O Globo, n. 32735, 23/03/2023. Economia, p. 11

BC ignora Lula

Renan Monteiro
Alvaro Gribel
Manoel Ventura
João Sorima Neto


Depois de reiteradas cobranças do presidente Luiz Inácio Lula da Silva e de integrantes do governo pela queda dos juros, o Banco Central (BC) decidiu manter a taxa básica em 13,75% ao ano, o maior patamar desde 2016. A decisão foi por unanimidade entre os oito diretores e o presidente do BC, Roberto Campos Neto. Embora a manutenção fosse esperada, havia a expectativa de que o comunicado deixasse a porta aberta para um corte nas próximas reuniões do Comitê de Política Monetária (Copom). Não foi o que ocorreu. Ao contrário, o BC indica que pode até mesmo elevar os juros, caso a inflação e as expectativas para o índice de preços não caiam.

A reação do governo foi rápida. O ministro da Fazenda, Fernando Haddad, disse que o comunicado é “preocupante”, que o governo vai fazer chegar ao BC suas preocupações e que decisões futuras da autoridade monetária podem até comprometer o ajuste fiscal.

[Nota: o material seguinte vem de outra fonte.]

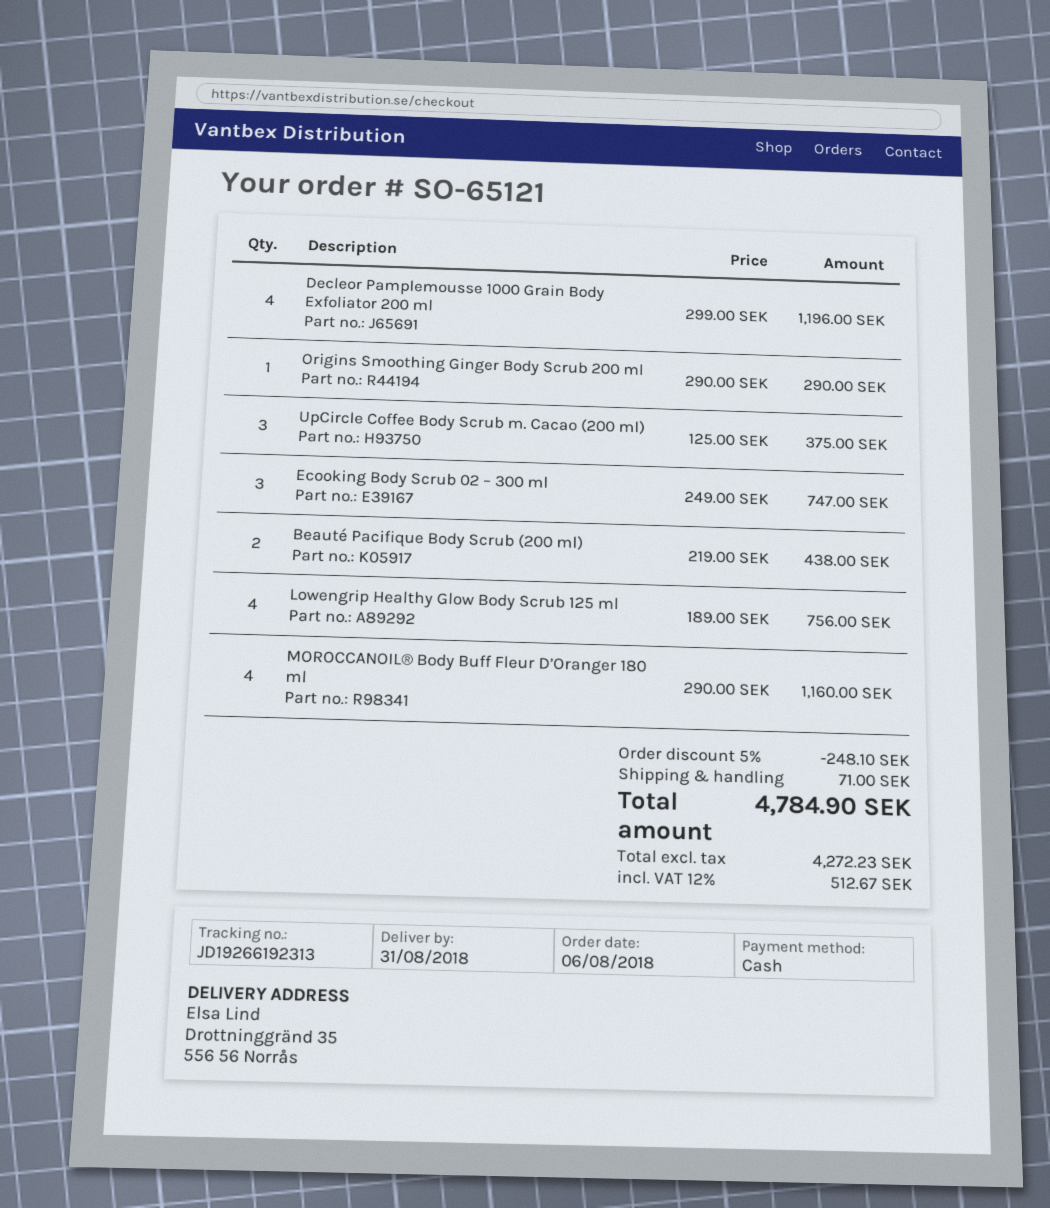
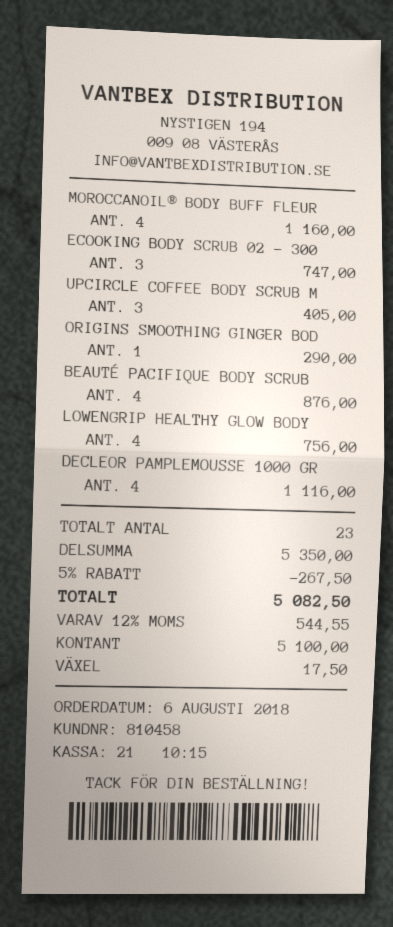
Decleor Pamplemousse 1000 Grain Body Exfoliator 200 ml: 4 for 1196.00 -> 4 for 1116.00
UpCircle Coffee Body Scrub m. Cacao (200 ml): 3 for 375.00 -> 3 for 405.00
Beauté Pacifique Body Scrub (200 ml): 2 for 438.00 -> 4 for 876.00
discount: 5% = 248.10 -> 5% = 267.50
shipping: 71.00 -> none
tax: 12% = 512.67 -> 12% = 544.55
total: 4784.90 -> 5082.50

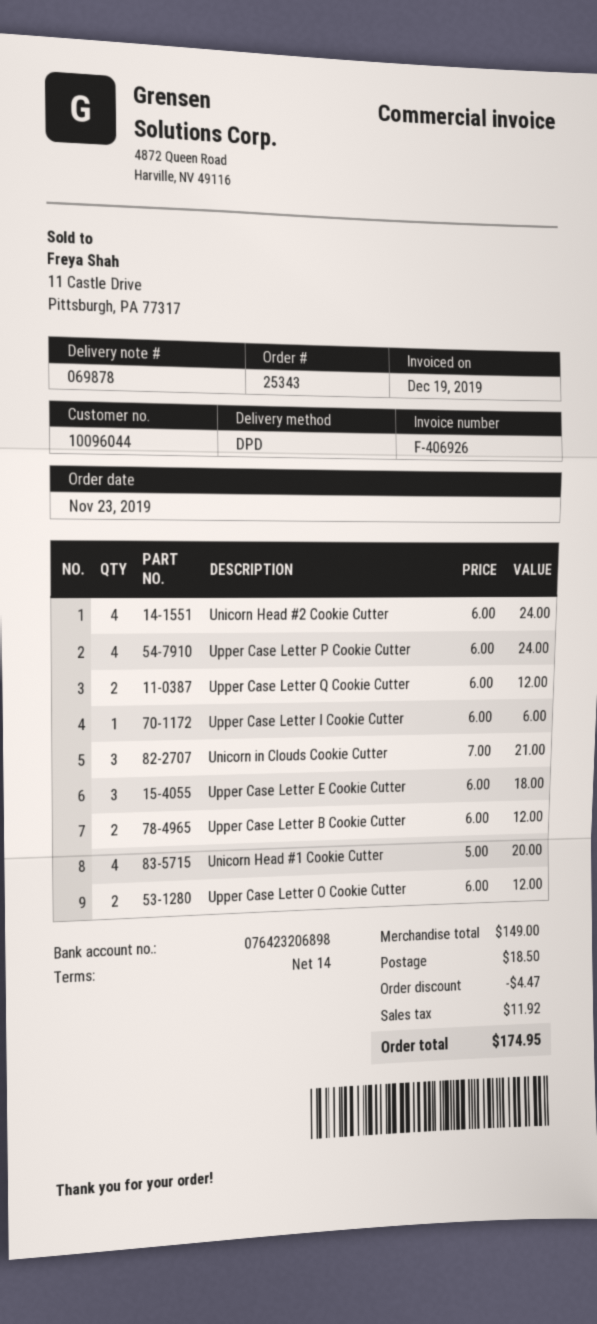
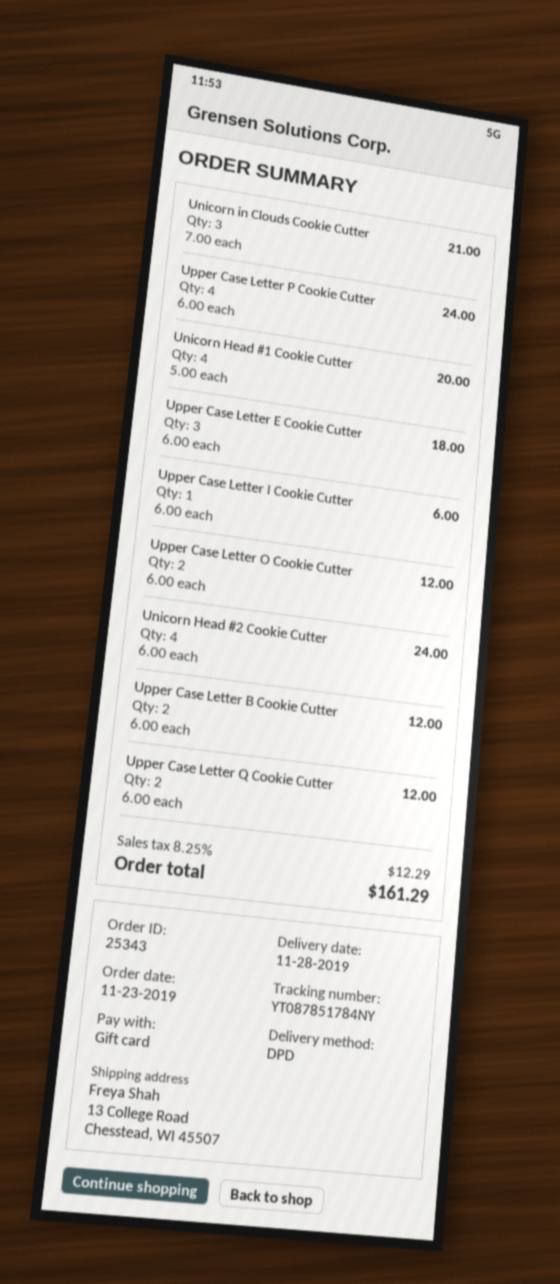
discount: 4.47 -> none
shipping: 18.50 -> none
tax: 11.92 -> 12.29
total: 174.95 -> 161.29

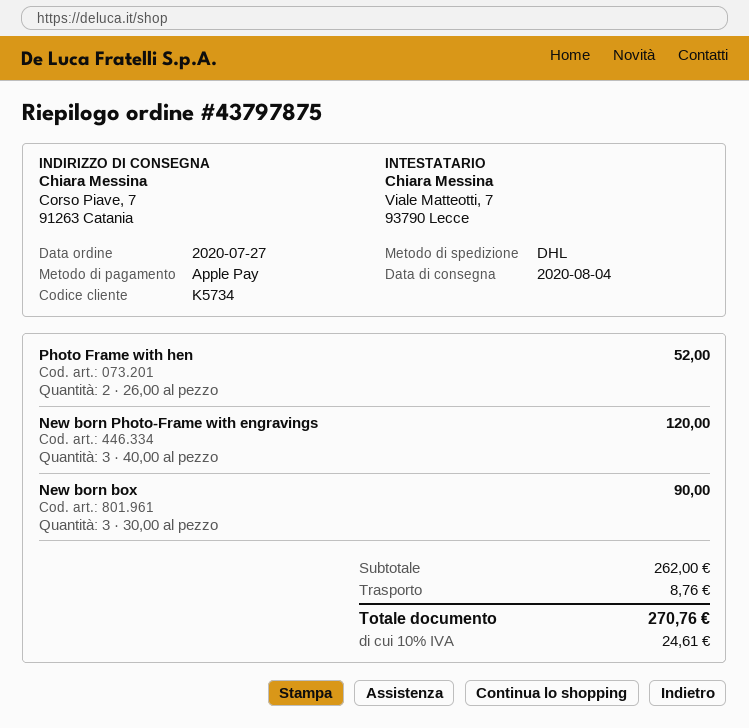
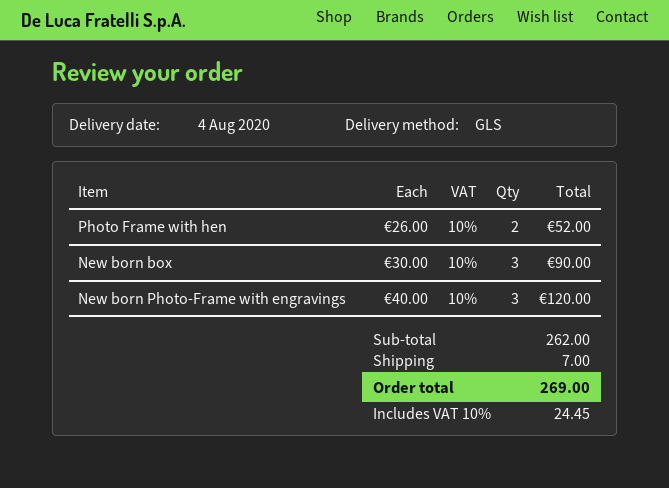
shipping method: DHL -> GLS
shipping: 8.76 -> 7.00
tax: 10% = 24.61 -> 10% = 24.45
total: 270.76 -> 269.00

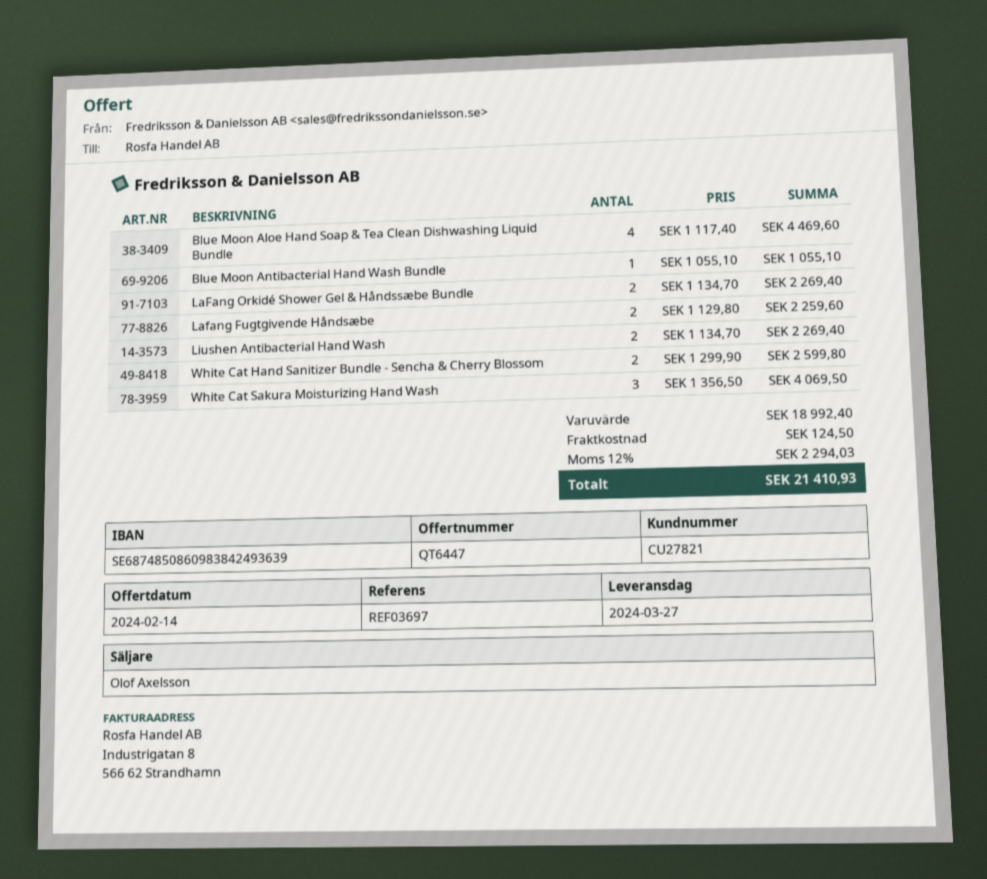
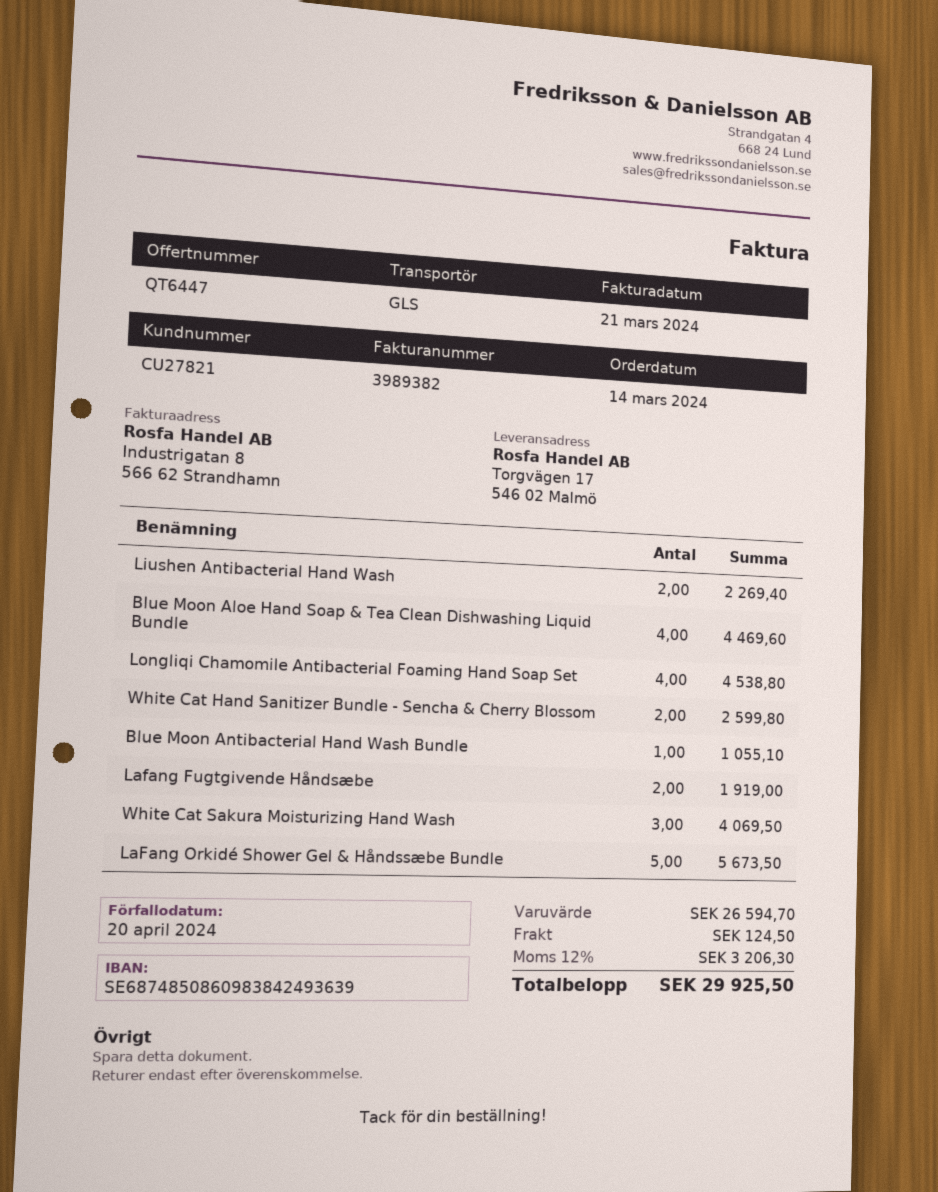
LaFang Orkidé Shower Gel & Håndssæbe Bundle: 2 for 2269.40 -> 5 for 5673.50
Lafang Fugtgivende Håndsæbe: 2 for 2259.60 -> 2 for 1919.00
Longliqi Chamomile Antibacterial Foaming Hand Soap Set: none -> 4 for 4538.80
subtotal: 18992.40 -> 26594.70
tax: 12% = 2294.03 -> 12% = 3206.30
total: 21410.93 -> 29925.50

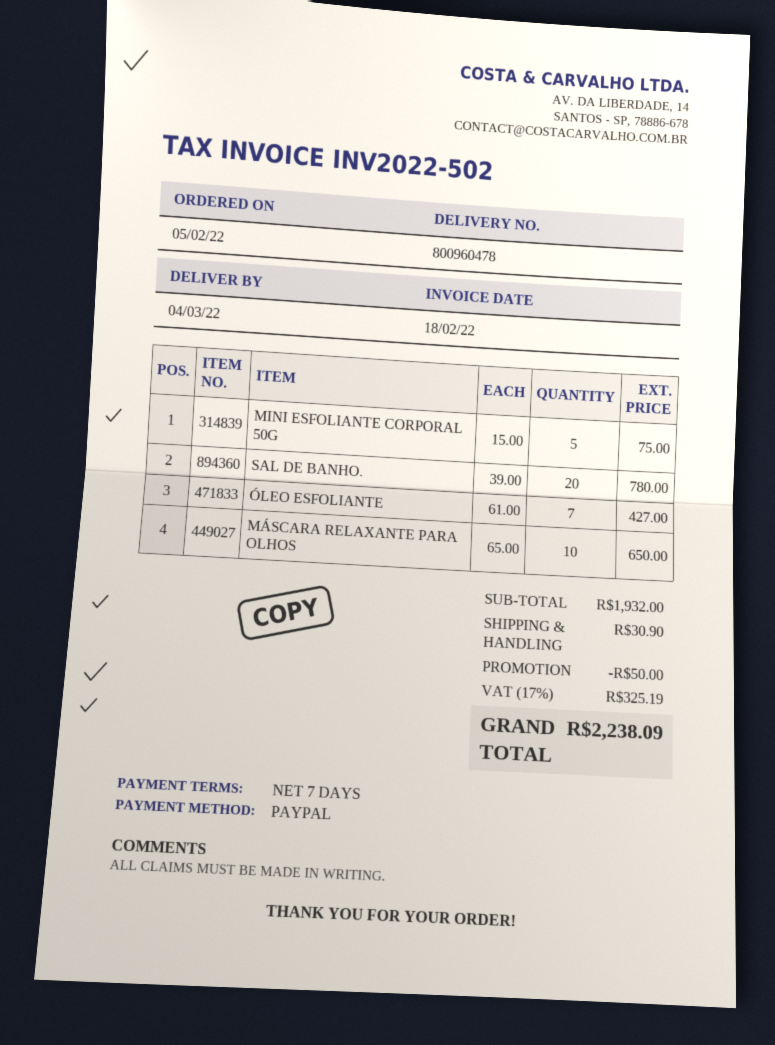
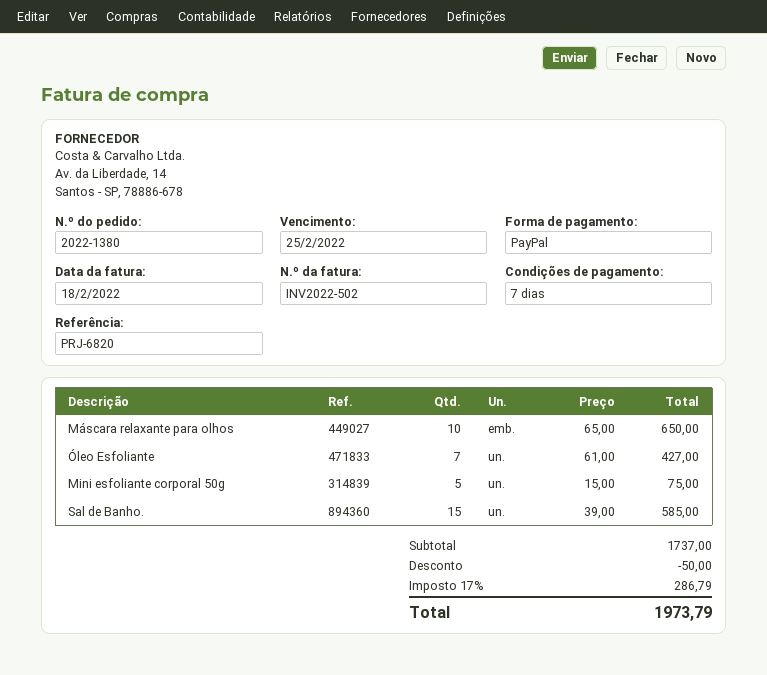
SAL DE BANHO.: 20 x 39.00 = 780.00 -> 15 x 39.00 = 585.00
subtotal: 1932.00 -> 1737.00
shipping: 30.90 -> none
tax: 17% = 325.19 -> 17% = 286.79
total: 2238.09 -> 1973.79

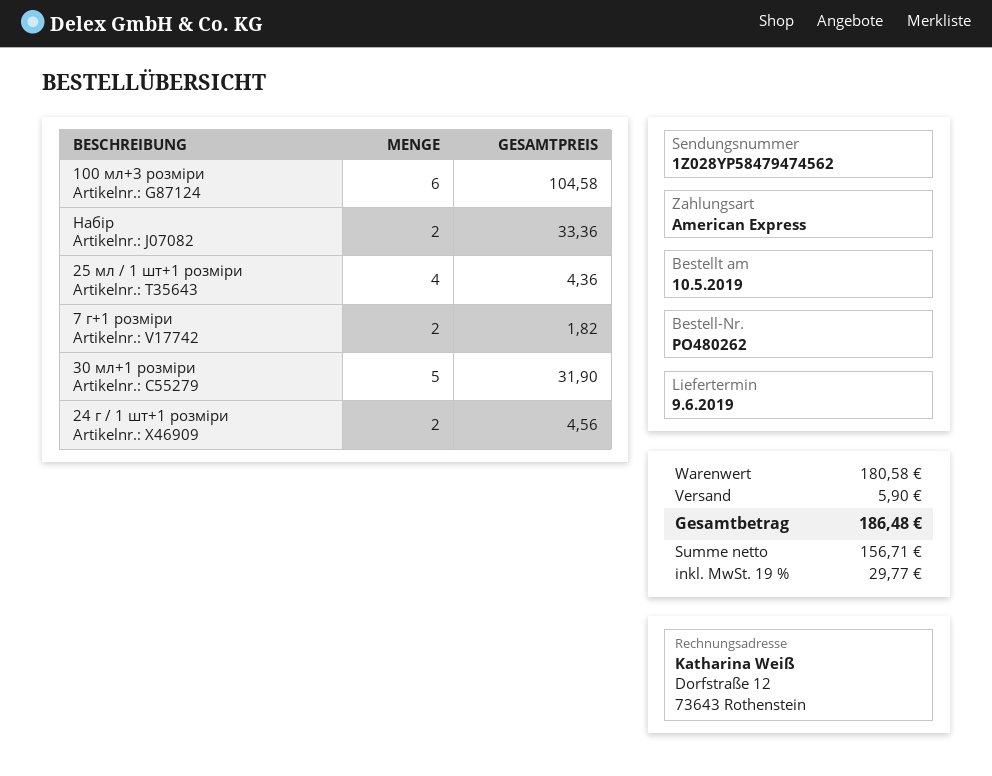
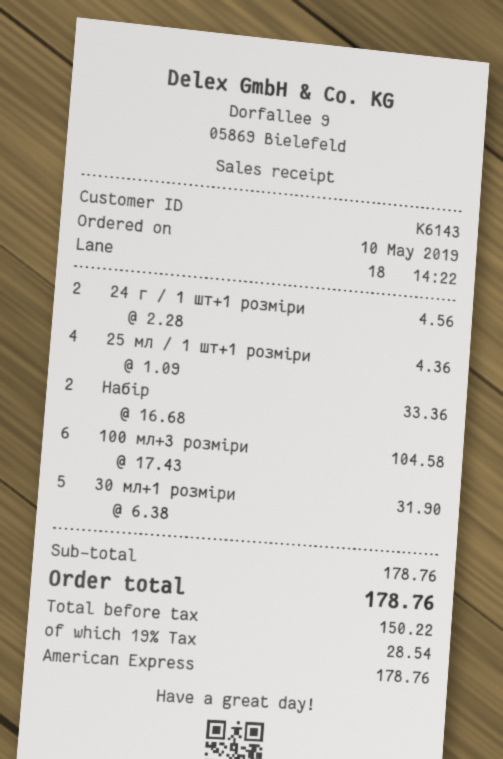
7 г+1 розміри: 2 for 1.82 -> none
subtotal: 180.58 -> 178.76
shipping: 5.90 -> none
net: 156.71 -> 150.22
tax: 19% = 29.77 -> 19% = 28.54
total: 186.48 -> 178.76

Ele afirmou que o governo divulgou ontem dados concretos de melhora na trajetória fiscal, com a previsão de déficit nas contas deste ano revista de R$ 231 bilhões para R$ 107 bilhões.

Risco ao resultado fiscal

No comunicado, o BC deixa claro o risco de aumentar os juros se julgar necessário:

“O Comitê reforça que irá perseverar até que se consolide não apenas o processo de desinflação como também a ancoragem das expectativas em torno de suas metas, que mostrou deterioração adicional, especialmente em prazos mais longos. O Comitê enfatiza que os passos futuros da política monetária poderão ser ajustados e não hesitará em retomar o ciclo de ajuste caso o processo de desinflação não transcorra como esperado”.

Em outro trecho, a autoridade monetária reforça a importância de voltar a ter controle sobre as expectativas de inflação e cita preocupação com a “desancoragem”, a piora nas projeções. A expectativa para o IPCA, índice oficial, está em 5,95%, muito acima do teto da meta, de 4,75%. As projeções para 2024 estão em 4,11%, que subiram na última semana.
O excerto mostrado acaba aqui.